I think Rudy can play SF on offense and be great because he is so active and can hit shots. And then the backcourt with Bayless and roy is very athletic and can be good defensively. They both can create and get to the rim, and both can step back and shoot.

Damn, thats tight.

edit - even though i didn't hear Canzano say this, before the break Dawson said... "Canzano dropped some bombs... that he thinks Fernandez will be the 2nd or 3rd best member of teh blazers IMMEDIATELY!" (But i don't think that at all... at best he will be 4th when he comes in... and i think Bayless will eventually be better than him).


----------



## piri

B-Roy said:


> Besides, how do you know this is what the coach wanted to do? Did you talk to him? Article? Where did you get this info?


Just because the spanish national team coach has been the Joventut coach for the last two years, ant THAT is the team of Rudy, so he knows perfectly what Aito Garcia wants from him.

And Aito has so much credit in Spain that nobody says anything about Pau starting the match in the bench. And when some one does the opposite of Aito's orders he goes automatically to the bench, sometimes for the rest of the match. 

So Rudy does in D exactly what his coach wants. As well the rest of the team.


----------



## gatorpops

I watched the game twice and looked intently for Rudy's skills and I told my wife that he could probably start at the Small forward spot. I do thin this will be possible with some teams. Webster is probably the odd man out here if Bayless shows well with Roy. I am really excited about this team. 

g


----------



## andalusian

I was on the beach for the weekend - got home and watched the game finally. My impressions are that while his D is lacking - it is not a disaster as some are trying to paint it. He is 2 levels better on D than Sergio for example.

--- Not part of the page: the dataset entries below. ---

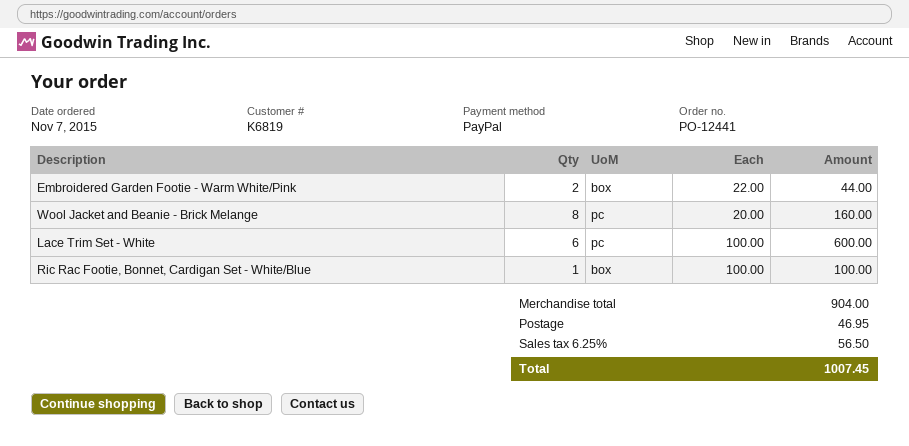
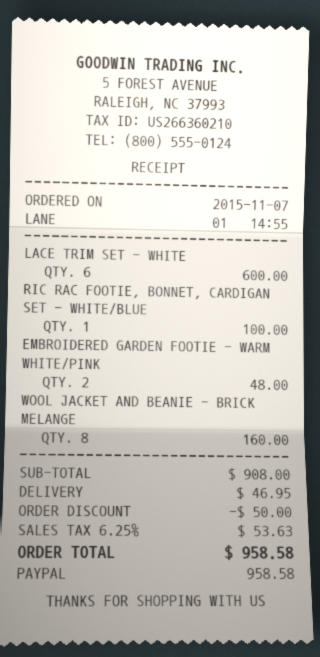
Embroidered Garden Footie - Warm White/Pink: 2 for 44.00 -> 2 for 48.00
subtotal: 904.00 -> 908.00
discount: none -> 50.00
tax: 6.25% = 56.50 -> 6.25% = 53.63
total: 1007.45 -> 958.58

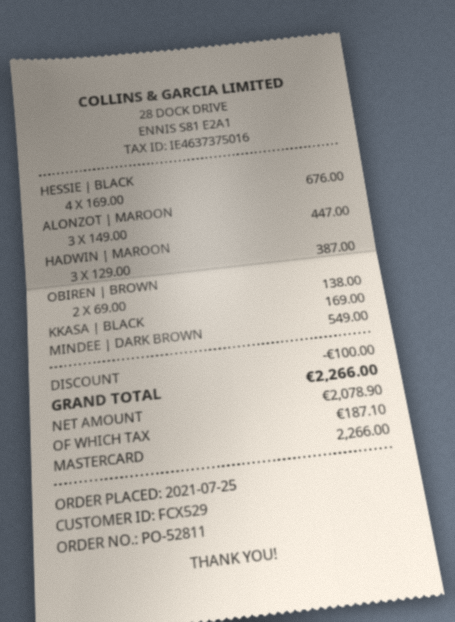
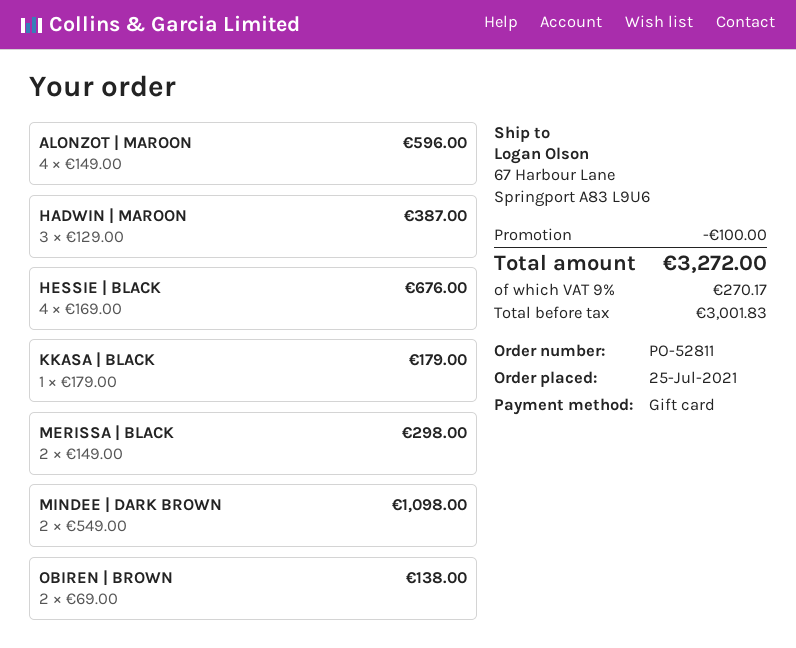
payment method: Mastercard -> gift card
ALONZOT | MAROON: 3 x 149.00 = 447.00 -> 4 x 149.00 = 596.00
KKASA | BLACK: 1 x 169.00 = 169.00 -> 1 x 179.00 = 179.00
MINDEE | DARK BROWN: 1 x 549.00 = 549.00 -> 2 x 549.00 = 1098.00
MERISSA | BLACK: none -> 2 x 149.00 = 298.00
net: 2078.90 -> 3001.83
tax: 187.10 -> 270.17
total: 2266.00 -> 3272.00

That kid is going to do some real good in the NBA - I can see how the less physical defense in the NBA and the hand-checking rules is going to help Rudy's penetration - he will get to the FT line a lot.


----------



## mook

Rudy reminded me a lot of Ginobili in that game. A little out of control, but with a great dribble drive and a perimeter shot you have to respect. 

It's really hard for me to say how good his defense was. They played so much zone defense. Arguing that "his man" scored on him so much just doesn't make a lot of sense to me when Fernandez (like all of his teammates) were really guarding an area as much as a person. 

Anyway, the big story to me was that he made two bad passes and took two bad shots (he made one of them), but he still looked like the best perimeter player out there for Spain. 

Where was this guy 5 years ago when we really needed him? We've had Drexler..............Bonzi/Smith/Anderson............Roy...Roy/Fernandez.


----------



## Minstrel

mook said:


> Where was this guy 5 years ago when we really needed him? We've had Drexler..............Bonzi/Smith/Anderson............Roy...Roy/Fernandez.


Hmm. Derek Anderson was disappointing, but Steve Smith was a pretty good player for Portland and Wells was very good until he declined mentally and emotionally, just before being dealt.

Roy seems to be a superior talent to both, but it's probably early to assume Fernandez puts Smith and Wells to shame.


----------



## mook

Minstrel said:


> Roy seems to be a superior talent to both, but it's probably early to assume Fernandez puts Smith and Wells to shame.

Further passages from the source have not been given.